The data section start

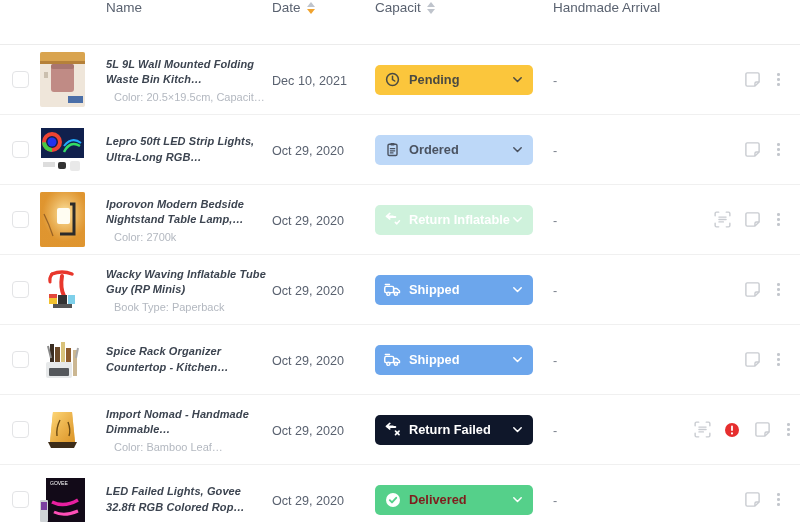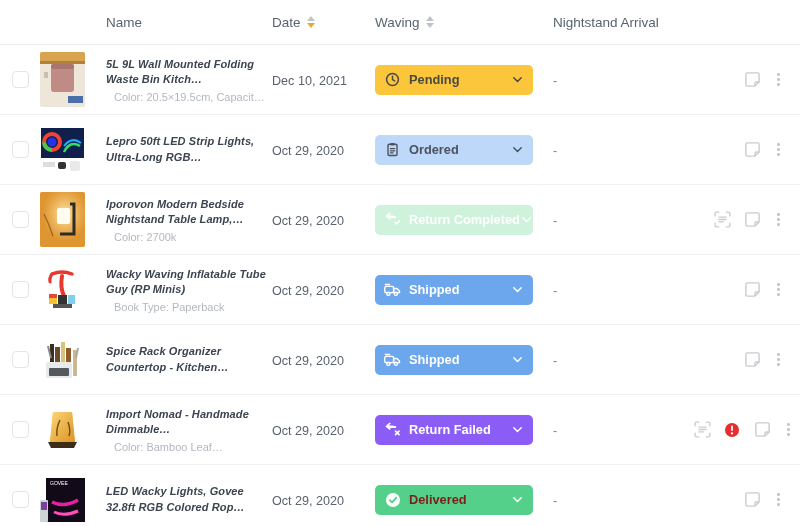"Name" .thead { align-items: center -> flex-start }
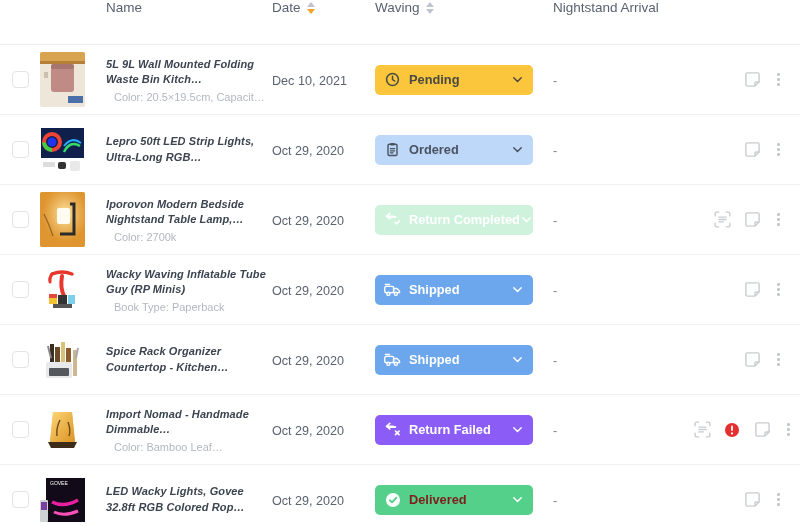"Waving" span { text: Waving -> Capacit }
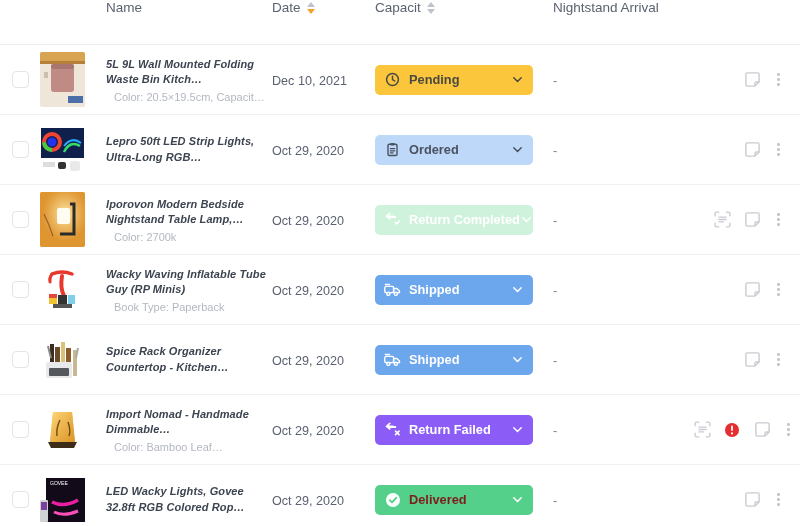"Nightstand Arrival" span { text: Nightstand -> Handmade }
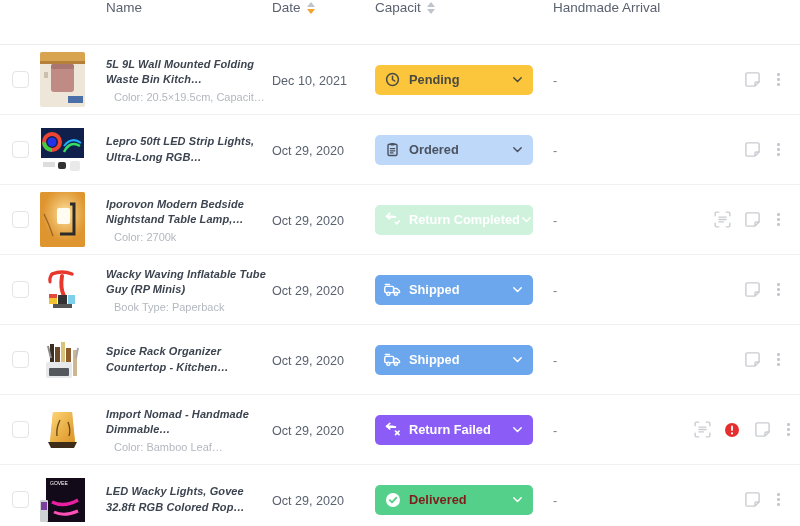"Return Completed" span.blabel { text: Completed -> Inflatable }
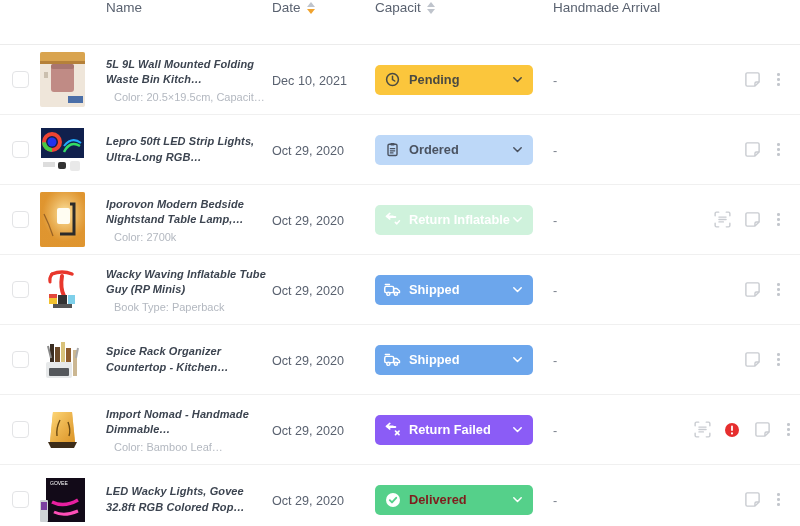"Return Failed" div.badge { background: #8b5cf6 -> #0f172a }
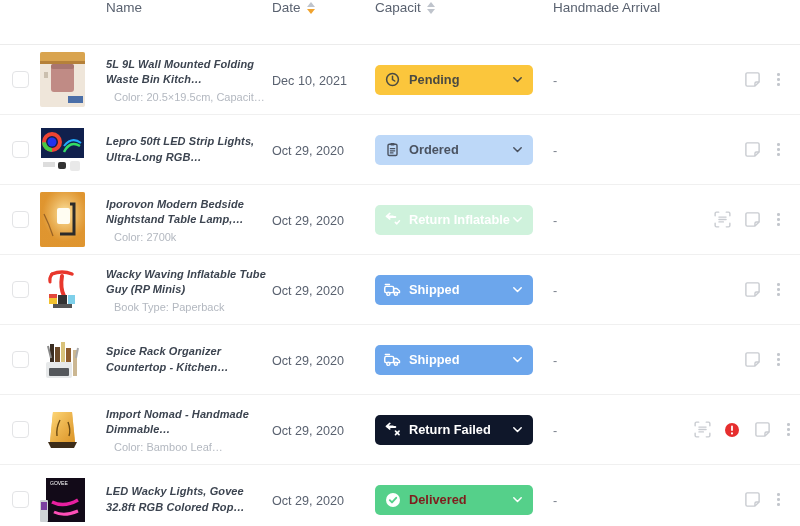"LED Wacky Lights, Govee 32.8ft" div.pname { text: Wacky -> Failed }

The data section end

● **Exercise requirements**
Retype the whole listing word for word. Skip the pictures.

● **Reply**
"Name" .thead { align-items: center -> flex-start }
"Waving" span { text: Waving -> Capacit }
"Nightstand Arrival" span { text: Nightstand -> Handmade }
"Return Completed" span.blabel { text: Completed -> Inflatable }
"Return Failed" div.badge { background: #8b5cf6 -> #0f172a }
"LED Wacky Lights, Govee 32.8ft" div.pname { text: Wacky -> Failed }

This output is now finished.